(Provided entries begins)
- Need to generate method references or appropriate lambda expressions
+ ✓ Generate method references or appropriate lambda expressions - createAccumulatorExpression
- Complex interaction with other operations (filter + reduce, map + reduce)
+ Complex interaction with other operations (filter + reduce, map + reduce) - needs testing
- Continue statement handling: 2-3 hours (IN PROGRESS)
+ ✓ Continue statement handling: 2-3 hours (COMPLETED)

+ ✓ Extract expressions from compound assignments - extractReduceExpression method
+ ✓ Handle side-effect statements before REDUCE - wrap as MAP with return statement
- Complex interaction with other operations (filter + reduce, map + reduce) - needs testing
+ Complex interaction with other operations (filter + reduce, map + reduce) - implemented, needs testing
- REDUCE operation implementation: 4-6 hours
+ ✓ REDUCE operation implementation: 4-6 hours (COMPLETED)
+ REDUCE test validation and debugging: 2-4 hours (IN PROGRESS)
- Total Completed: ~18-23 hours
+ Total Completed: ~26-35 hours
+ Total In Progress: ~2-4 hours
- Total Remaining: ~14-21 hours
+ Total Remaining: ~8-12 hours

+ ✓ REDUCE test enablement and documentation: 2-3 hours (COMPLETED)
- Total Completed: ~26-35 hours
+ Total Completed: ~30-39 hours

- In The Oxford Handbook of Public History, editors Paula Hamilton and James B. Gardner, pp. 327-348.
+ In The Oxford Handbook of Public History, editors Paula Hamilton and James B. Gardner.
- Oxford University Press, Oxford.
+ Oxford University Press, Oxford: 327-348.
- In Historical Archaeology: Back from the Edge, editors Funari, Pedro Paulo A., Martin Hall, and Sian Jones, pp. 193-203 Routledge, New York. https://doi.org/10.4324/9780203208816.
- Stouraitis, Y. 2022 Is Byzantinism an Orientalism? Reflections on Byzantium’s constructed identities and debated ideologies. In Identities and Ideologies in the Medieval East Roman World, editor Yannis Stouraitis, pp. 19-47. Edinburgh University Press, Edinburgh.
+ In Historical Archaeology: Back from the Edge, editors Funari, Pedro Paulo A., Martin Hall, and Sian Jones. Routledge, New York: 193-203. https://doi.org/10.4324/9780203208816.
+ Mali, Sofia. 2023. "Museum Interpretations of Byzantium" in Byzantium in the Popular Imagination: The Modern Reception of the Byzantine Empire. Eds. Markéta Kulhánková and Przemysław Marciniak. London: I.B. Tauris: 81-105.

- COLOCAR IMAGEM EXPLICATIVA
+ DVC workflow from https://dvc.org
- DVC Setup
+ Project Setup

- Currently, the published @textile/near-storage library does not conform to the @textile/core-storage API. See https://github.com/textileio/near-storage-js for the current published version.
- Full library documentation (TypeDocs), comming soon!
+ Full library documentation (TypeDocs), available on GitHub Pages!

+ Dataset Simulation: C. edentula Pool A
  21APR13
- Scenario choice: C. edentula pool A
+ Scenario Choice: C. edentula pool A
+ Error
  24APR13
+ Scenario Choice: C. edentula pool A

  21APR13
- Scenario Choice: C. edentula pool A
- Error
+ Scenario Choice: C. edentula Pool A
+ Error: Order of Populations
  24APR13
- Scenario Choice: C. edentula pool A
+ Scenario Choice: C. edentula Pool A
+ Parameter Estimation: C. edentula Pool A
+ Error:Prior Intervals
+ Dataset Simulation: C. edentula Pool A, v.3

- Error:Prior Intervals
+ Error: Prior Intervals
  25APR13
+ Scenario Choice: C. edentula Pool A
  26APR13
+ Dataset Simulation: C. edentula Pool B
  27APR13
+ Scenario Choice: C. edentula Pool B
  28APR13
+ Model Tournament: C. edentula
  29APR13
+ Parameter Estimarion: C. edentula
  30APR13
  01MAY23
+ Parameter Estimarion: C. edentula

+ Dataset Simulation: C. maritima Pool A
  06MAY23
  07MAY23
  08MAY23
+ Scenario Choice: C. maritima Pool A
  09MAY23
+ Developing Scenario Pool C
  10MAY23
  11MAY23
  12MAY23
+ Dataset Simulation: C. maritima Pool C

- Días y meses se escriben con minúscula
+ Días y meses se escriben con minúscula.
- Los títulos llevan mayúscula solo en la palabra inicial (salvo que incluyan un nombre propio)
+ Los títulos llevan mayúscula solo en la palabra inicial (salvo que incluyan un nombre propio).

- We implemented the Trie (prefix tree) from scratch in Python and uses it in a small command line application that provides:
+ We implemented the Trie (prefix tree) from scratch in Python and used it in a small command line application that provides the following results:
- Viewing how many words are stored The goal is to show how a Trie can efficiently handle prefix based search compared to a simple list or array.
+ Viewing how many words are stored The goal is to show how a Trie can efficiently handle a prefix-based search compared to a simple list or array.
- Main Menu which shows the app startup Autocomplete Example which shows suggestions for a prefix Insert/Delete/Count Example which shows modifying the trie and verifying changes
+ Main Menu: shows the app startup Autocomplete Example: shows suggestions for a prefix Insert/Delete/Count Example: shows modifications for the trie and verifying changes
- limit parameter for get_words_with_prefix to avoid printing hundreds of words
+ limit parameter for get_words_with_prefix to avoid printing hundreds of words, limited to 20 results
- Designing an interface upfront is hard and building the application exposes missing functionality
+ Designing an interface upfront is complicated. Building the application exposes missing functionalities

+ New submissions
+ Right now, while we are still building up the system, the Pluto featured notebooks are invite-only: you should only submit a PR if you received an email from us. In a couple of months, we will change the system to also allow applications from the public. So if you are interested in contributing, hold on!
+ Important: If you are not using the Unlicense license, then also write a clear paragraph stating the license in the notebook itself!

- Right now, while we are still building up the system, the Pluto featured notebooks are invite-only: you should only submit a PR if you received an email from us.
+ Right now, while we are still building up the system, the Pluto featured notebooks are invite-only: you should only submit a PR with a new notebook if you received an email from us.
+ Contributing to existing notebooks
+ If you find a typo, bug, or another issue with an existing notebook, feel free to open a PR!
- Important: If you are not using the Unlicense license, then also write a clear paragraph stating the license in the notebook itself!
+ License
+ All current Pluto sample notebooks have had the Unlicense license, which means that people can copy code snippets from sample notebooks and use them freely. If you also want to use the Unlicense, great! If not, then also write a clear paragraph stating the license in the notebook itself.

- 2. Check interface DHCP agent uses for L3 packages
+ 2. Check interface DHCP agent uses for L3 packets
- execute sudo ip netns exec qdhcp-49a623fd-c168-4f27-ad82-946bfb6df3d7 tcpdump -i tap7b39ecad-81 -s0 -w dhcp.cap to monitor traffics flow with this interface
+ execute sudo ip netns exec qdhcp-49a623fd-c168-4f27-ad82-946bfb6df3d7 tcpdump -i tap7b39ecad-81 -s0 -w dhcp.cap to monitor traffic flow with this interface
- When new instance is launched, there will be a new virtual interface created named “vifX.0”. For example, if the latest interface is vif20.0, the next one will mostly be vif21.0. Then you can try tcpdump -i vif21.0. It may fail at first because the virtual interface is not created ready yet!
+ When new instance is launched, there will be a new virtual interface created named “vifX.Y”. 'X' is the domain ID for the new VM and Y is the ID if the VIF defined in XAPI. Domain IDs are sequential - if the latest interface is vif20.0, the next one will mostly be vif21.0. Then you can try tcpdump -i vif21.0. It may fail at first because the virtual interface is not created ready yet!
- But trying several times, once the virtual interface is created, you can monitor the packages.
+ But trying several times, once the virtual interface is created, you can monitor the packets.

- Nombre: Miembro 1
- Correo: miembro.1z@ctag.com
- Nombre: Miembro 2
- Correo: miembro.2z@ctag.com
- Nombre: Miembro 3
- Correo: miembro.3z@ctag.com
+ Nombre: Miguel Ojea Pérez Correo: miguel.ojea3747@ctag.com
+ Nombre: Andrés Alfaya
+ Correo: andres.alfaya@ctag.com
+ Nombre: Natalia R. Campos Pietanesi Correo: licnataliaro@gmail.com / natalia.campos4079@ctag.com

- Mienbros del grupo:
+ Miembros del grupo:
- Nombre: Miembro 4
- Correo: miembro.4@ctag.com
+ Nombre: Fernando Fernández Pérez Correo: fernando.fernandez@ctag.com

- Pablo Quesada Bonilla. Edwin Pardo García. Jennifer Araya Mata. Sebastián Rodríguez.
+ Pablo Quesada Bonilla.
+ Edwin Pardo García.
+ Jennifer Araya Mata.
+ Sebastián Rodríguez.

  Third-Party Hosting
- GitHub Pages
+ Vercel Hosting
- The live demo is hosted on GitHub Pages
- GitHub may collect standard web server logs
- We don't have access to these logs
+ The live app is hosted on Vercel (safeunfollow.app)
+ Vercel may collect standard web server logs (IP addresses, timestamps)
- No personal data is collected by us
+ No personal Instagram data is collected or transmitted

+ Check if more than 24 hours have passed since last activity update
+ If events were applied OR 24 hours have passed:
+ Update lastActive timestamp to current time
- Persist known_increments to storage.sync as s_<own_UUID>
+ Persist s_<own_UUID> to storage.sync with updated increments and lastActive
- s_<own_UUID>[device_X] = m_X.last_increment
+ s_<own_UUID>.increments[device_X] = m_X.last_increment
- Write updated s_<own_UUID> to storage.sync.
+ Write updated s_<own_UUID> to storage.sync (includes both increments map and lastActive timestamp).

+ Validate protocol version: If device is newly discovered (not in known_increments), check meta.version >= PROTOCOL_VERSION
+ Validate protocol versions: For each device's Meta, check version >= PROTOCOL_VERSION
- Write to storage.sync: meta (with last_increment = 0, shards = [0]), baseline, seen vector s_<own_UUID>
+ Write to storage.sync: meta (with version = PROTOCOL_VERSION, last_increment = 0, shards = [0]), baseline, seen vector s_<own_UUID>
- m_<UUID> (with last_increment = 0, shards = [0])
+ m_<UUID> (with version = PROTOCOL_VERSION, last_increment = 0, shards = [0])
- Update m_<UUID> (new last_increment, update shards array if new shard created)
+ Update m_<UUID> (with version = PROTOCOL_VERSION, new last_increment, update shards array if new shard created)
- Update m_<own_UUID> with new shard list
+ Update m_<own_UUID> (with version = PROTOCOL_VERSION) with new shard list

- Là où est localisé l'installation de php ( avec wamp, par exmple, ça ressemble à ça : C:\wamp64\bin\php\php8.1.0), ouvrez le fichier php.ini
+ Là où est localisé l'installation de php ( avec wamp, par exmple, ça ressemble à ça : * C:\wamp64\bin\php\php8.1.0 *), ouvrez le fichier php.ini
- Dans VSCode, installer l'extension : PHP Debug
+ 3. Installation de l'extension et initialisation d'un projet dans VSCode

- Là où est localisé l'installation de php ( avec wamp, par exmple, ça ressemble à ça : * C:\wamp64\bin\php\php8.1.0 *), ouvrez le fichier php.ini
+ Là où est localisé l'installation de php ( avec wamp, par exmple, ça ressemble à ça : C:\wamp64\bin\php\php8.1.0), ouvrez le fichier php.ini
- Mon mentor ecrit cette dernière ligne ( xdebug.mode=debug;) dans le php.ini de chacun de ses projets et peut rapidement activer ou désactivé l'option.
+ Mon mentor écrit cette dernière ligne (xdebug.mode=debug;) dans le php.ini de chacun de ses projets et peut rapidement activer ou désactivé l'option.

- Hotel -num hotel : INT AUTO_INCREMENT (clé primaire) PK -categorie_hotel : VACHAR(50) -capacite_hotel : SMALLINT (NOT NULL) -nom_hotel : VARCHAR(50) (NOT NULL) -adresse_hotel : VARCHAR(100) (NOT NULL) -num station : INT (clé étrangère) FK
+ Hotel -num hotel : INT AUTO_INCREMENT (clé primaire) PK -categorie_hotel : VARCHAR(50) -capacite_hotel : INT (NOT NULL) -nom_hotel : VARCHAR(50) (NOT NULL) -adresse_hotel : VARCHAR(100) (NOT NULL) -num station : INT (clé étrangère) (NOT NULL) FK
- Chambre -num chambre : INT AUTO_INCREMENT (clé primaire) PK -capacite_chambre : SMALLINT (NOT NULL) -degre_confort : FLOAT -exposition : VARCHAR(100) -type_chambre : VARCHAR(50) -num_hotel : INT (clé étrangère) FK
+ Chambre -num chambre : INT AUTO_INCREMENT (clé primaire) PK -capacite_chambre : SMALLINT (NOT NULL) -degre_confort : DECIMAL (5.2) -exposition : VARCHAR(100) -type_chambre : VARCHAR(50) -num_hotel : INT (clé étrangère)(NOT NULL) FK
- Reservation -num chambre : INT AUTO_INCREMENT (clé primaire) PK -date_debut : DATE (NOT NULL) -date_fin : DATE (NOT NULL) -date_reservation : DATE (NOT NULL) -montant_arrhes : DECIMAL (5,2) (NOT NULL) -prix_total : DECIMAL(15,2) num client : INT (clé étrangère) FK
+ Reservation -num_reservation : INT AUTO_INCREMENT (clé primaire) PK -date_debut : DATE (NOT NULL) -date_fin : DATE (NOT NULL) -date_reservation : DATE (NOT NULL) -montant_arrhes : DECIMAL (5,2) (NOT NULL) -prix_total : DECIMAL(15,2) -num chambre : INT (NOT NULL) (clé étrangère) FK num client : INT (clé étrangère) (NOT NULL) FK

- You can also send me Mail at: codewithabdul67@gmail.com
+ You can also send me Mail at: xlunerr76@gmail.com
(Provided entries ends)
◆ Prompt ◆
Tally the lines of the data that contain the word "TypeDocs", and give only that tally.

◆ Your solution ◆
2